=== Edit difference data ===
- - - - - - -
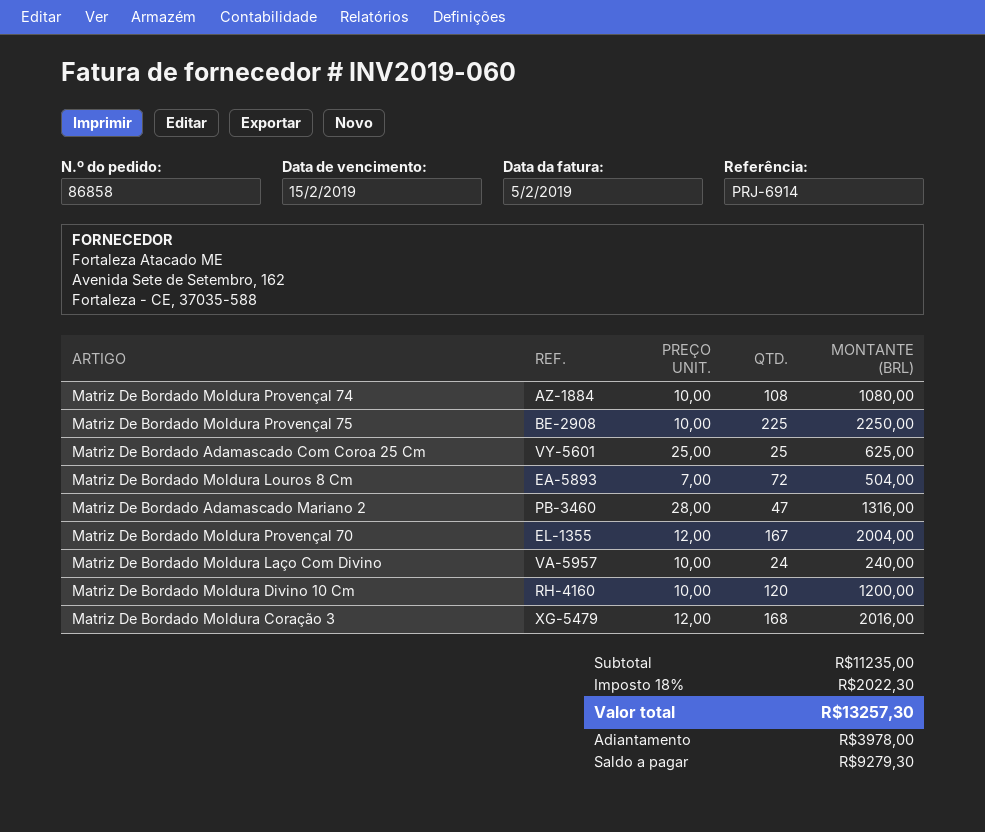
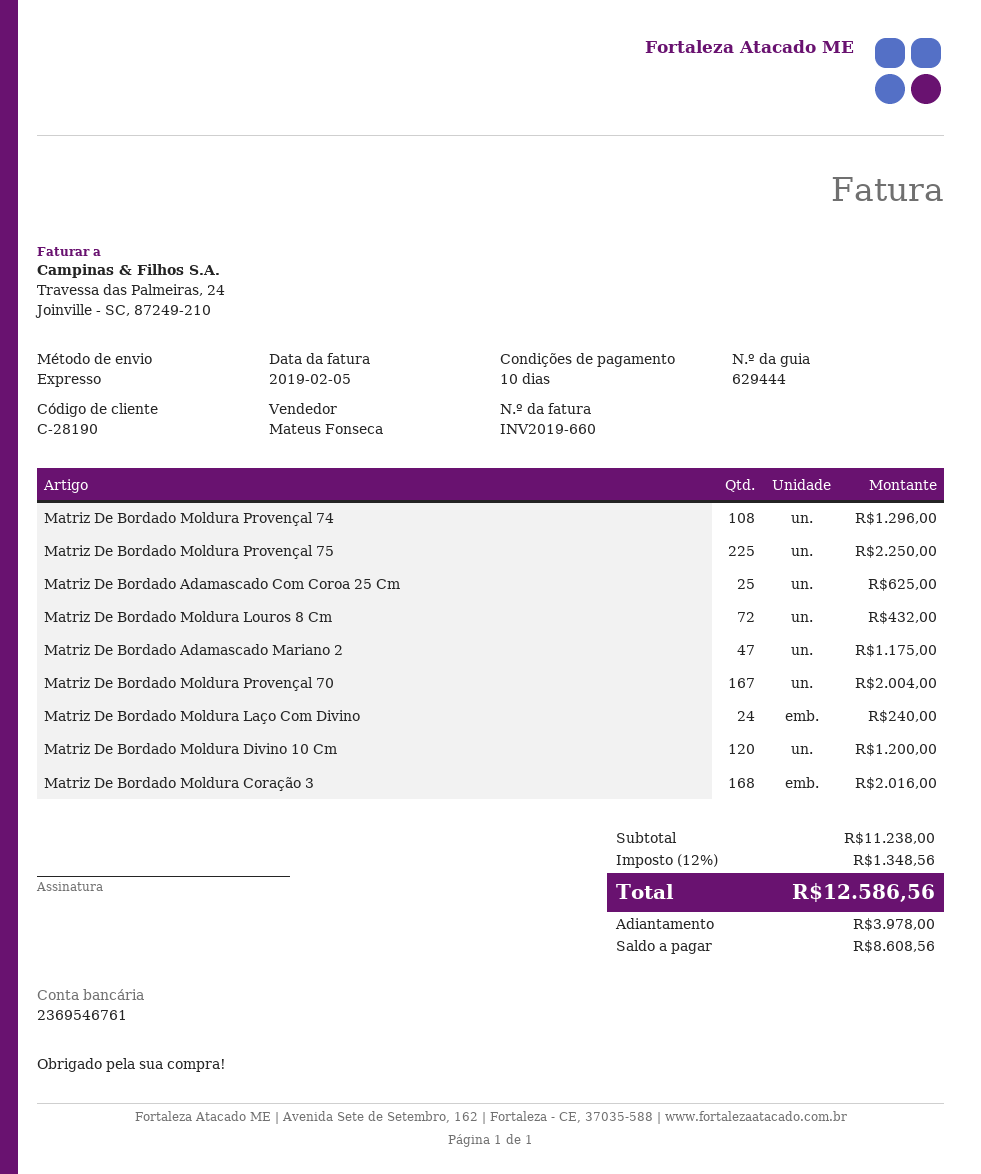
invoice number: INV2019-060 -> INV2019-660
Matriz De Bordado Moldura Provençal 74: 108 for 1080.00 -> 108 for 1296.00
Matriz De Bordado Moldura Louros 8 Cm: 72 for 504.00 -> 72 for 432.00
Matriz De Bordado Adamascado Mariano 2: 47 for 1316.00 -> 47 for 1175.00
subtotal: 11235.00 -> 11238.00
tax: 18% = 2022.30 -> 12% = 1348.56
total: 13257.30 -> 12586.56
balance: 9279.30 -> 8608.56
- - - - - - -
=== PROBLEM REQUIREMENTS ===
Starting at the line that contains "tax: 18% = 2022.30 -> 12% = 1348.56", copy each line through the last one in the records, exactly, and output nothing else.

=== RESULT OF THE EXERCISE ===
tax: 18% = 2022.30 -> 12% = 1348.56
total: 13257.30 -> 12586.56
balance: 9279.30 -> 8608.56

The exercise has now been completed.